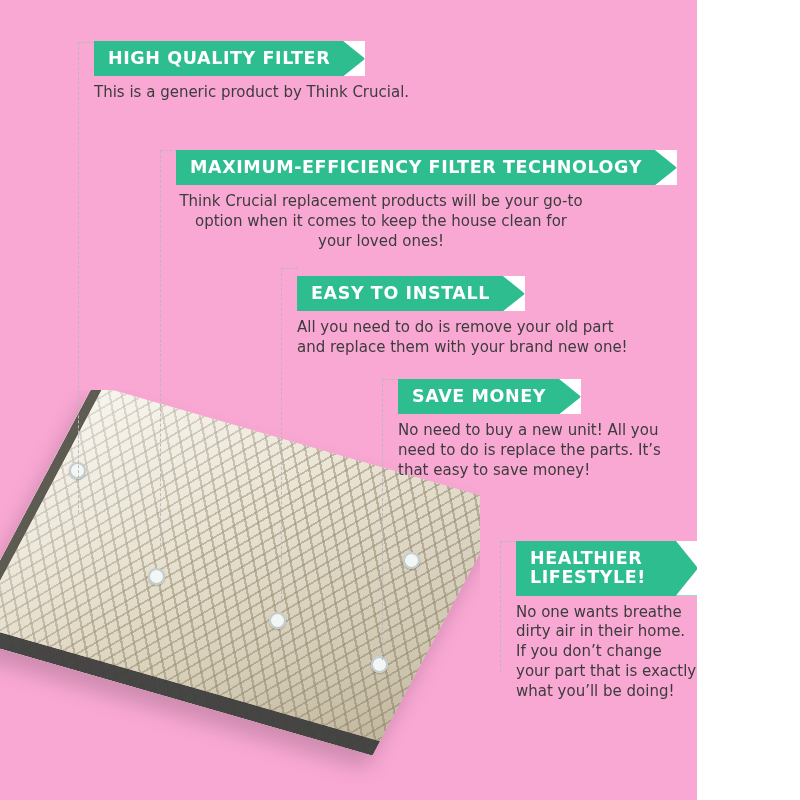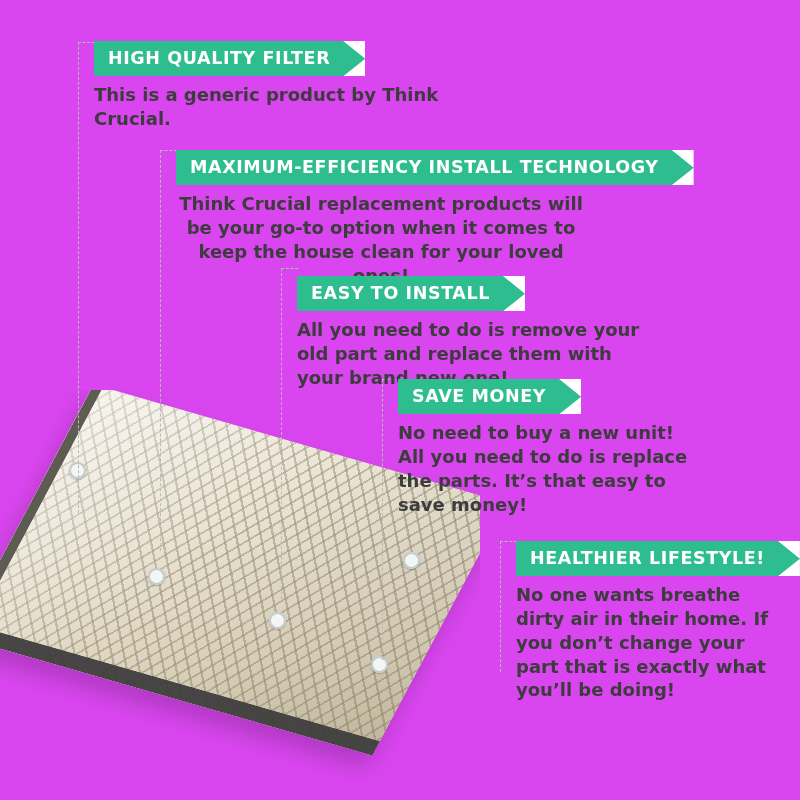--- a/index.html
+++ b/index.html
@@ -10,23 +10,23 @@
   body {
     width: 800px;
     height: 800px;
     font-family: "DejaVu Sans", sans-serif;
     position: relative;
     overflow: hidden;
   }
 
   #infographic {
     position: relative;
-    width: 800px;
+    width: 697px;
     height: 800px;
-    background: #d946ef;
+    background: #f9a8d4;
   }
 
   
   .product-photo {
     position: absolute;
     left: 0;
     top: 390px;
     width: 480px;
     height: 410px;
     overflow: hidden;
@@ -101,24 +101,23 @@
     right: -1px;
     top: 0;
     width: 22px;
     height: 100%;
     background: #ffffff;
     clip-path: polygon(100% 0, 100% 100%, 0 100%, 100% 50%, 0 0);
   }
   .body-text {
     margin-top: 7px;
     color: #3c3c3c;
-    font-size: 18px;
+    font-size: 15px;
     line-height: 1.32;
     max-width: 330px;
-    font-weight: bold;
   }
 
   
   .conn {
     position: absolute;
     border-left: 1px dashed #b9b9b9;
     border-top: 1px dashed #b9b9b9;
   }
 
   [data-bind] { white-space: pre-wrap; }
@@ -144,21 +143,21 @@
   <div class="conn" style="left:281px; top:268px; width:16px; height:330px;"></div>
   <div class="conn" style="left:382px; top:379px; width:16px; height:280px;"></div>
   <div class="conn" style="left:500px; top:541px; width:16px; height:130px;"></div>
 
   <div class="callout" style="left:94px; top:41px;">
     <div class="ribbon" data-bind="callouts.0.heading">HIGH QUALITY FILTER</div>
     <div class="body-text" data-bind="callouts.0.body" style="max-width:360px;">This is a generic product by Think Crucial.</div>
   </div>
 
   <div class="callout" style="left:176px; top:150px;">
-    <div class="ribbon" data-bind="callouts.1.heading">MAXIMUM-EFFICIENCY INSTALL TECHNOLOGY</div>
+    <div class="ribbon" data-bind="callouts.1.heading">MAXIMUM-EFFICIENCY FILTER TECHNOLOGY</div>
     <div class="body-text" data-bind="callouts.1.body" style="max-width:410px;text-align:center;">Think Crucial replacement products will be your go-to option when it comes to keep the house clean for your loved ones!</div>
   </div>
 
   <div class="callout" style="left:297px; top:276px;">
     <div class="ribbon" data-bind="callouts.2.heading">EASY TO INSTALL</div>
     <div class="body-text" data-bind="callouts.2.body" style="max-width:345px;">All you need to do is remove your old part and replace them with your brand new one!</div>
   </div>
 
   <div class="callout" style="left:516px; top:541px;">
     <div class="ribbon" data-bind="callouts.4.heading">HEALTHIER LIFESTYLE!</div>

==============================

## [ABOUT THIS EXERCISE]
Your answer should consist of all lines above that include the string "height".

## [RESPONSE BOX]
     height: 800px;
     height: 800px;
     height: 410px;
     height: 100%;
     line-height: 1.32;
   <div class="conn" style="left:281px; top:268px; width:16px; height:330px;"></div>
   <div class="conn" style="left:382px; top:379px; width:16px; height:280px;"></div>
   <div class="conn" style="left:500px; top:541px; width:16px; height:130px;"></div>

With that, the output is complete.